Untuk menekan over crowded, selain menambah kapasitas hunian, Kemenkumham juga melakukan pemindahan narapidana. Namun solusi ini tidak memberikan dampak yang berarti. Langkah taktis ini dilakukan hanya untuk meratakan kapasitas dan stabilitas keamanan, dari wilayah yang crowded ke wilayah yang masih memungkinkan daya tampungnya. Tidak menjawab penanggulangan yang komprehensif, khususnya hak-hak dasar penghuni lapas/rutan.
Dua kebijakan di atas, baik menambah kapasitas hunian dan pemindahan memerlukan anggaran yang sangat besar, namun dirasakan belum mampu menekan tingkat hunian lapas/rutan, bahkan tetap saja dari tahun ke tahun mengalami peningkatan.
Langkah lain yang dilakukan Kemenkumham adalah melakukan optimalisasi pemberian hak-hak warga binaan yaitu pemberian Remisi (pengurangan masa pidana) dan program reintegrasi sosial, seperti Pembebasan Bersyarat (PB), Cuti Bersyarat (CB) dan Cuti Menjelang Bebas (CMB).
Kebijakan percepatan reintegrasi sosial ini mulai dicetuskan pada tahun 2006 saat Mentrinya Andi Mattalatta. Optimalisasi program reintegrasi sosial ini, menurut Andi bukan hanya menjadi solusi untuk masalah over kapasitas lapas/rutan, tetapi juga masalah anggaran.
Logikanya, semakin sedikit jumlah penghuni maka semakin sedikit anggaran yang akan dihabiskan.
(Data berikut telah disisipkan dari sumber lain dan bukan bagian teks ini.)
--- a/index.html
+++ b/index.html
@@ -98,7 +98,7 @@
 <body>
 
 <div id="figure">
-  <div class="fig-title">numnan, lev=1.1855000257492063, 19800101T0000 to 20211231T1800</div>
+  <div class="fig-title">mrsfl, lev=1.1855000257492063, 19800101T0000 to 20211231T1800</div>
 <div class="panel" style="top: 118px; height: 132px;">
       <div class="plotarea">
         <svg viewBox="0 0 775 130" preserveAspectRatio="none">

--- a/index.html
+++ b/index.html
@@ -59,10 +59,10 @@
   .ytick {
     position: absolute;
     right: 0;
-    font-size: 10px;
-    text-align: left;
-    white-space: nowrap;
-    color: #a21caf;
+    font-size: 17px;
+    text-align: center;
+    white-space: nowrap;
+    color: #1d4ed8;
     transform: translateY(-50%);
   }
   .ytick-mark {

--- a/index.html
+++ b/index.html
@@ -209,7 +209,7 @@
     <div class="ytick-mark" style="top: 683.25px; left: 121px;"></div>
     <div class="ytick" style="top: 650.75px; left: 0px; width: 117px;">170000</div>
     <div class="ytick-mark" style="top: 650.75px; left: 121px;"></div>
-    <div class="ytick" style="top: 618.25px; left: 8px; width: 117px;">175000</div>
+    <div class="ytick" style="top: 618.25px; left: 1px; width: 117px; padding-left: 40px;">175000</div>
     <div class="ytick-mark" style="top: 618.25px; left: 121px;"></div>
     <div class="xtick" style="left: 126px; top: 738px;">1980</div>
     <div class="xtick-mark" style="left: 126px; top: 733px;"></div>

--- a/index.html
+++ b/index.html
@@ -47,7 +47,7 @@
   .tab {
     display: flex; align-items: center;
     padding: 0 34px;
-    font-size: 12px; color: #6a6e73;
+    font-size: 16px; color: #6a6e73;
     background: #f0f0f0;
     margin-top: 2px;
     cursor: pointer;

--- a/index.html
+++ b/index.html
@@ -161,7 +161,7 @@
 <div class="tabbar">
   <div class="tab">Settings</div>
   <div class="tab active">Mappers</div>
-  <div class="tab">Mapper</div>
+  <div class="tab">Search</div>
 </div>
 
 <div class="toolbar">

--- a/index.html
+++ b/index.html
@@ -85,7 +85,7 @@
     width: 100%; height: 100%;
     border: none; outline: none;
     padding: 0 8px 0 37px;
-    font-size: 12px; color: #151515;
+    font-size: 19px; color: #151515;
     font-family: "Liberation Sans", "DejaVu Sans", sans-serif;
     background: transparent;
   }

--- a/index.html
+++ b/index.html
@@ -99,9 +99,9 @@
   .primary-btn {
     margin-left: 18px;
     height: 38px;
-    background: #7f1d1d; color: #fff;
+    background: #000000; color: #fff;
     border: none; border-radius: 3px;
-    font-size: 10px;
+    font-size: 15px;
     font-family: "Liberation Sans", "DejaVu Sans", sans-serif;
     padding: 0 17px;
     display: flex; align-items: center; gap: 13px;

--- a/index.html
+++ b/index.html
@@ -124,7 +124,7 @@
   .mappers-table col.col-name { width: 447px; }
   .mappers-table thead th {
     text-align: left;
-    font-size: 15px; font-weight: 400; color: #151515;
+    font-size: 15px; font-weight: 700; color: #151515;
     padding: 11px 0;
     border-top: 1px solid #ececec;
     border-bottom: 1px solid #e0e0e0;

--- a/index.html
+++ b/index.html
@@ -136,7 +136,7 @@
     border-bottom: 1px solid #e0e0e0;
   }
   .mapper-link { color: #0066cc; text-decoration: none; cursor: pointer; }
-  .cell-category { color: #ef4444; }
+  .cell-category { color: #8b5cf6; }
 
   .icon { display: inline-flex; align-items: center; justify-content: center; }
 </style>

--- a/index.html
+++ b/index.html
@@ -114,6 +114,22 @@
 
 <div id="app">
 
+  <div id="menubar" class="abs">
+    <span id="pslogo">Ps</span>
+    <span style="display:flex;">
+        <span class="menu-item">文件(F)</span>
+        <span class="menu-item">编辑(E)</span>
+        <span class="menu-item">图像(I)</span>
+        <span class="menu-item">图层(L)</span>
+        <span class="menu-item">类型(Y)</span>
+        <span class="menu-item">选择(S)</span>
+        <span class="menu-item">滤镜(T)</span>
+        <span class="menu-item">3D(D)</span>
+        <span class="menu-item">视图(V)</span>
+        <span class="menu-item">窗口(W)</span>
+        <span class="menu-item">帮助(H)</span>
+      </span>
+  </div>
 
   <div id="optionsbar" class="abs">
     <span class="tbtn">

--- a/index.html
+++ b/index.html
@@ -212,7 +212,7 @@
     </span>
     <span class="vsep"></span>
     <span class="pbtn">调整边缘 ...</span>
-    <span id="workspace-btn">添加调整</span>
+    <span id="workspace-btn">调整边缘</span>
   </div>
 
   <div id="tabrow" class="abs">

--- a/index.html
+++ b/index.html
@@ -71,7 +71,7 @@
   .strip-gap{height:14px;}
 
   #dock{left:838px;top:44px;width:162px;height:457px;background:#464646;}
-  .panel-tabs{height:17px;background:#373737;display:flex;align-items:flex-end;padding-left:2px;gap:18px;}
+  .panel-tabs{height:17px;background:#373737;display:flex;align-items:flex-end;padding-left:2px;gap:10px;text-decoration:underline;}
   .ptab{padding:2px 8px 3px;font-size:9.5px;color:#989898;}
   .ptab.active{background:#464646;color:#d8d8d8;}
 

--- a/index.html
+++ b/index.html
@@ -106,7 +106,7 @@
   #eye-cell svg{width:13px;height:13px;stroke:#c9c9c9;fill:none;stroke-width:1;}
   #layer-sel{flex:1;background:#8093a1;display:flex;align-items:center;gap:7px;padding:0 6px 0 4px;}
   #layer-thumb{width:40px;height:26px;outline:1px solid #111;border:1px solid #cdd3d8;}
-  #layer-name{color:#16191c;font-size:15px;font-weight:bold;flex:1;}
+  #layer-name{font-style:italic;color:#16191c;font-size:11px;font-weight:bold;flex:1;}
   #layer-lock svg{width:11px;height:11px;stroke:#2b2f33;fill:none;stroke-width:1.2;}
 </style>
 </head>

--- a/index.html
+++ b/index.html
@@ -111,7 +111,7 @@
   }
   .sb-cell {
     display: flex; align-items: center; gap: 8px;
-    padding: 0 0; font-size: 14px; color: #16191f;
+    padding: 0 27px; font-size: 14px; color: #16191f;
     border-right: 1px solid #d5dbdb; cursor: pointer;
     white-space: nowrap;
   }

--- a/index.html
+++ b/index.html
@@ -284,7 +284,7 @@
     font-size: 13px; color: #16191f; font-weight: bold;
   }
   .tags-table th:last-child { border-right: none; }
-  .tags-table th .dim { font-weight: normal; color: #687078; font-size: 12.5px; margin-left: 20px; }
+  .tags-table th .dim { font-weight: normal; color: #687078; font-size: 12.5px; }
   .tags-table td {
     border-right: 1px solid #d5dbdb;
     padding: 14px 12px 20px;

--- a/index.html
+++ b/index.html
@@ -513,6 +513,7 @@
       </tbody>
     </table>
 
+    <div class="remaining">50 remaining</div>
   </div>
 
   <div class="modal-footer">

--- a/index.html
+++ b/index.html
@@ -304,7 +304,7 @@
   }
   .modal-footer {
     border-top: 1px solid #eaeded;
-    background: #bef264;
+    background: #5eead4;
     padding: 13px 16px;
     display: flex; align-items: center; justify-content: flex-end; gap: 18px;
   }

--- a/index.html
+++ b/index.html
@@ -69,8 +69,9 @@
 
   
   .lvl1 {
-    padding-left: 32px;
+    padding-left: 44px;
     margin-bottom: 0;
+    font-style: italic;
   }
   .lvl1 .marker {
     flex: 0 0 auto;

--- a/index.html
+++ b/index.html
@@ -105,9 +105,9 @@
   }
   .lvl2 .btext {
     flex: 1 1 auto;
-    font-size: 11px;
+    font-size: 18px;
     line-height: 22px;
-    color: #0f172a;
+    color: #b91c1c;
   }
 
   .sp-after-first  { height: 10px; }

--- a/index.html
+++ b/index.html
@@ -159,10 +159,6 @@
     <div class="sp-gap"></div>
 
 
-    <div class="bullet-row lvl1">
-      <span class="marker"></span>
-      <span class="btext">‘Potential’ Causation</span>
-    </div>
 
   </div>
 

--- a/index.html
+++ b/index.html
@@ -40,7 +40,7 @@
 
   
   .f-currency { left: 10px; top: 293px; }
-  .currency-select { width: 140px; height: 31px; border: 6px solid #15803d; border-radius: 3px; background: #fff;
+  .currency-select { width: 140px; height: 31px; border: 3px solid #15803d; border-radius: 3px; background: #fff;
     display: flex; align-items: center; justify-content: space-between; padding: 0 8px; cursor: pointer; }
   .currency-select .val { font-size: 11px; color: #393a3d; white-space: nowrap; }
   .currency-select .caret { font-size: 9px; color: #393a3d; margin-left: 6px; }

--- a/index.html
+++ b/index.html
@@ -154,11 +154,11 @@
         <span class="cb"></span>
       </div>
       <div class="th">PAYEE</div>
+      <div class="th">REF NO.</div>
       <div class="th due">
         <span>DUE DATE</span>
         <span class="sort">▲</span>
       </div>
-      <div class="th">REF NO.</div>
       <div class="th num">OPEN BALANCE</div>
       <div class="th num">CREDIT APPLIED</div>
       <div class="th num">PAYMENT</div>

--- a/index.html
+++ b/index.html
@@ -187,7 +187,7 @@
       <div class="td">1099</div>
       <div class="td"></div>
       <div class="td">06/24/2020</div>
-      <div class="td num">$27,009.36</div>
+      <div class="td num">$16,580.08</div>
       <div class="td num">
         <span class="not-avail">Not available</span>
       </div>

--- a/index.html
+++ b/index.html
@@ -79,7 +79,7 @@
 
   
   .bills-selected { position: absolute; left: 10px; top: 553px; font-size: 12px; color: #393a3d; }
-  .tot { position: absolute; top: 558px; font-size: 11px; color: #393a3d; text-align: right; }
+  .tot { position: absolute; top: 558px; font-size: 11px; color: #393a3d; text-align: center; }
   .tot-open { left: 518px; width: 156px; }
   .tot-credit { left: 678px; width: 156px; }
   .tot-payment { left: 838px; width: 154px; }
Saat itu Andi mengklaim gagasan ini bukanlah gagasan yang absurd, karena telah terbukti pada tahun 2006 dengan memberikan PB kepada 5.346 orang, saat itu departemen yang dipimpinnya mampu menghemat biaya bahan makanan Rp 21.6 miliar. Jumlah yang tidak kecil, tentunya.
Meski mendapat kecaman dari berbagai pihak, dengan tuduhan obral remisi dan PB. Pada dasarnya remisi dan PB bukanlah barang baru dan tidak melanggar aturan. Keduanya telah diatur dalam peraturan dan ketentuan yang sah.
Remisi ataupun PB, diberikan kepada warga binaan sebagai reward bagi mereka yang berperilaku baik selama masa pembinaan sebagaimana telah diatur dalam UU No.12/1995 tentang Pemasyarakatan, Kepres No.174/1999 tentang Remisi dan PP No.32/1999 tentang Syarat dan Tata Cara Pelaksanaan Hak Warga Binaan Pemasyarakatan.
Dikatakan obral pun tidak, karena untuk mendapatkan dua hak ini, Kemenkumham sudah memperketat persyaratannya dengan mengubah PP 32/99 dengan PP 28/2006 dan kemudian disempurnakan dengan PP 99/2012. PP terakhir menambah beberapa persyaratan remisi dan PB khusus kepada warga binaan kategori khusus seperti narkoba, teroris, korupsi dan kejahatan transnasional lainnya.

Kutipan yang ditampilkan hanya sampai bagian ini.